_Exercise goal_
Would you give again, exactly as written, the lines from the opening of the records to the line with "top: 444px ->", that line included and pictures excluded?

------------------------------------------------------------

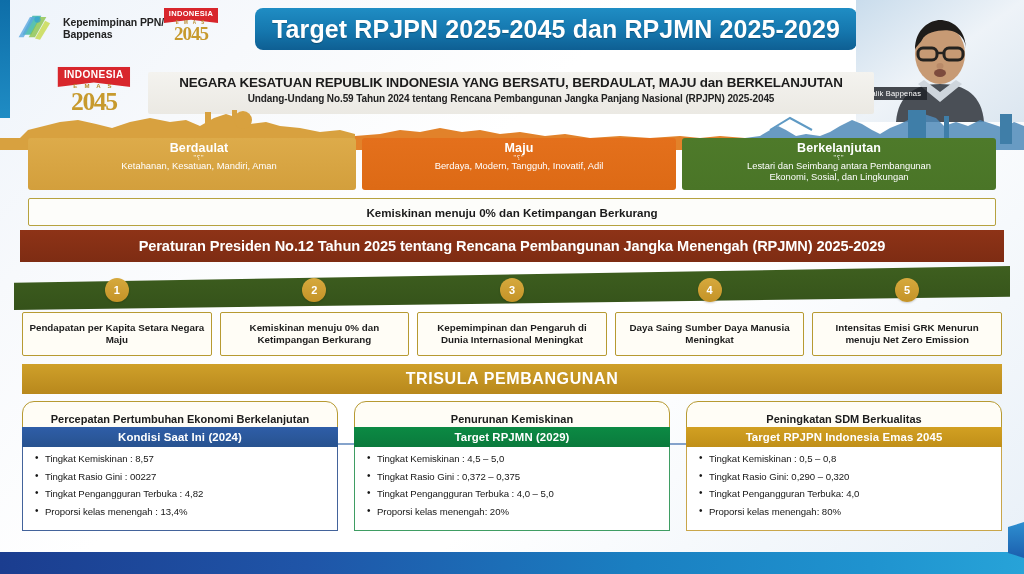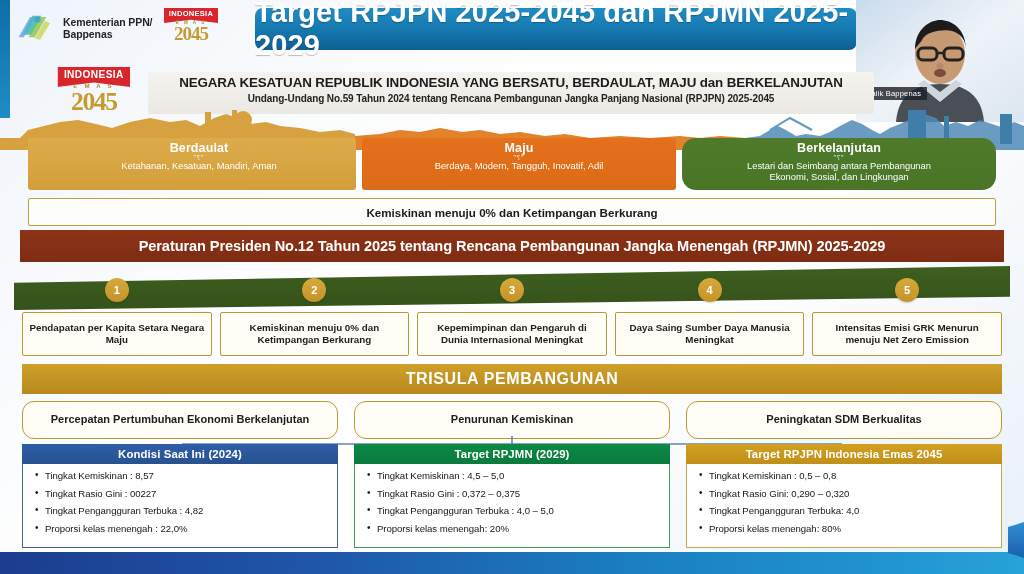"Kementerian PPN/" div { text: Kementerian -> Kepemimpinan }
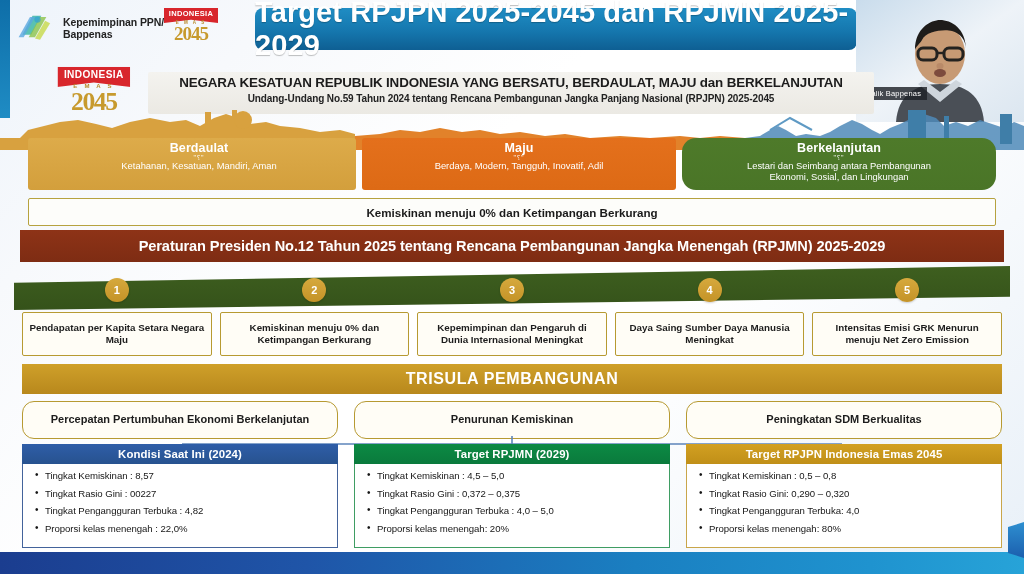"Target RPJPN 2025-2045 dan RPJMN" .title-banner { font-size: 29px -> 25px }
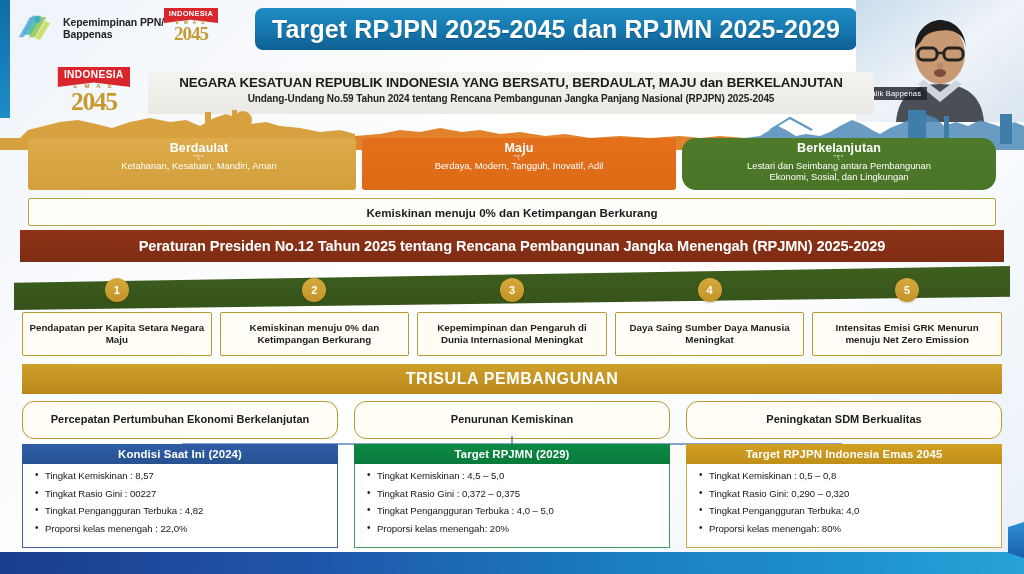"Berkelanjutan" .pillar.p3 { border-radius: 14px -> none }
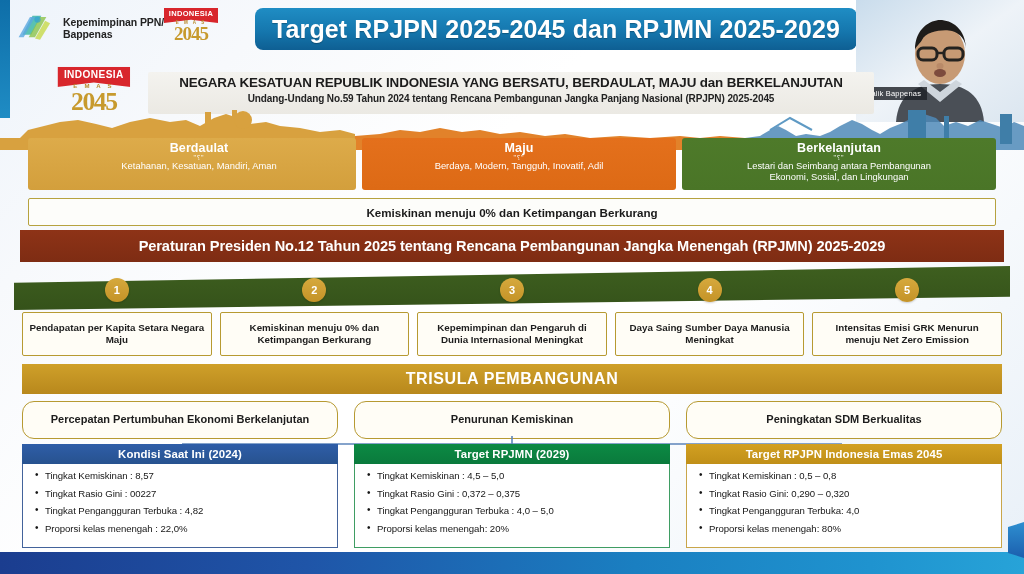"Kondisi Saat Ini (2024)" .panels { top: 444px -> 427px }
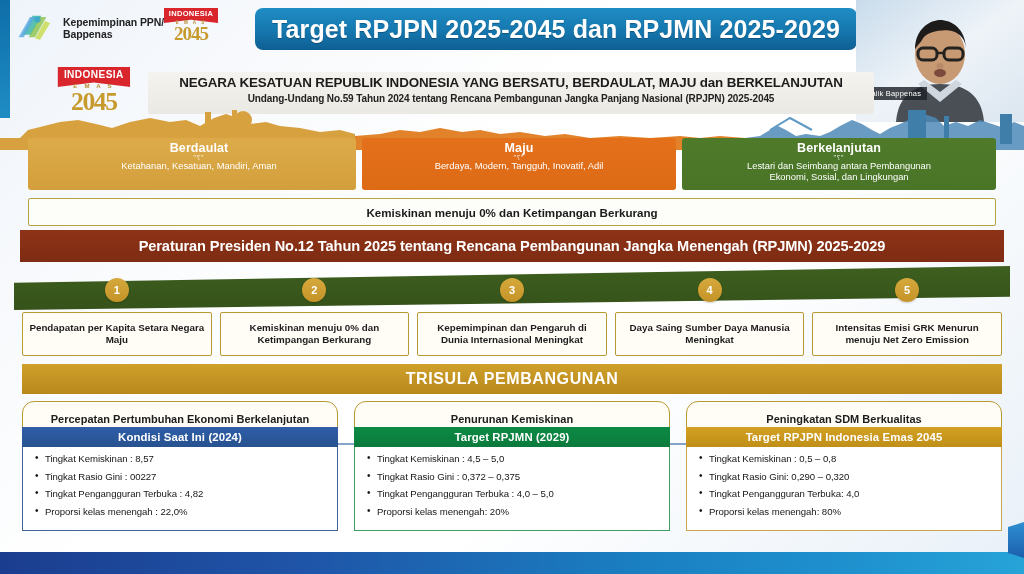"Proporsi kelas menengah : 22,0%" li { text: 22,0% -> 13,4% }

------------------------------------------------------------

_Task result_
"Kementerian PPN/" div { text: Kementerian -> Kepemimpinan }
"Target RPJPN 2025-2045 dan RPJMN" .title-banner { font-size: 29px -> 25px }
"Berkelanjutan" .pillar.p3 { border-radius: 14px -> none }
"Kondisi Saat Ini (2024)" .panels { top: 444px -> 427px }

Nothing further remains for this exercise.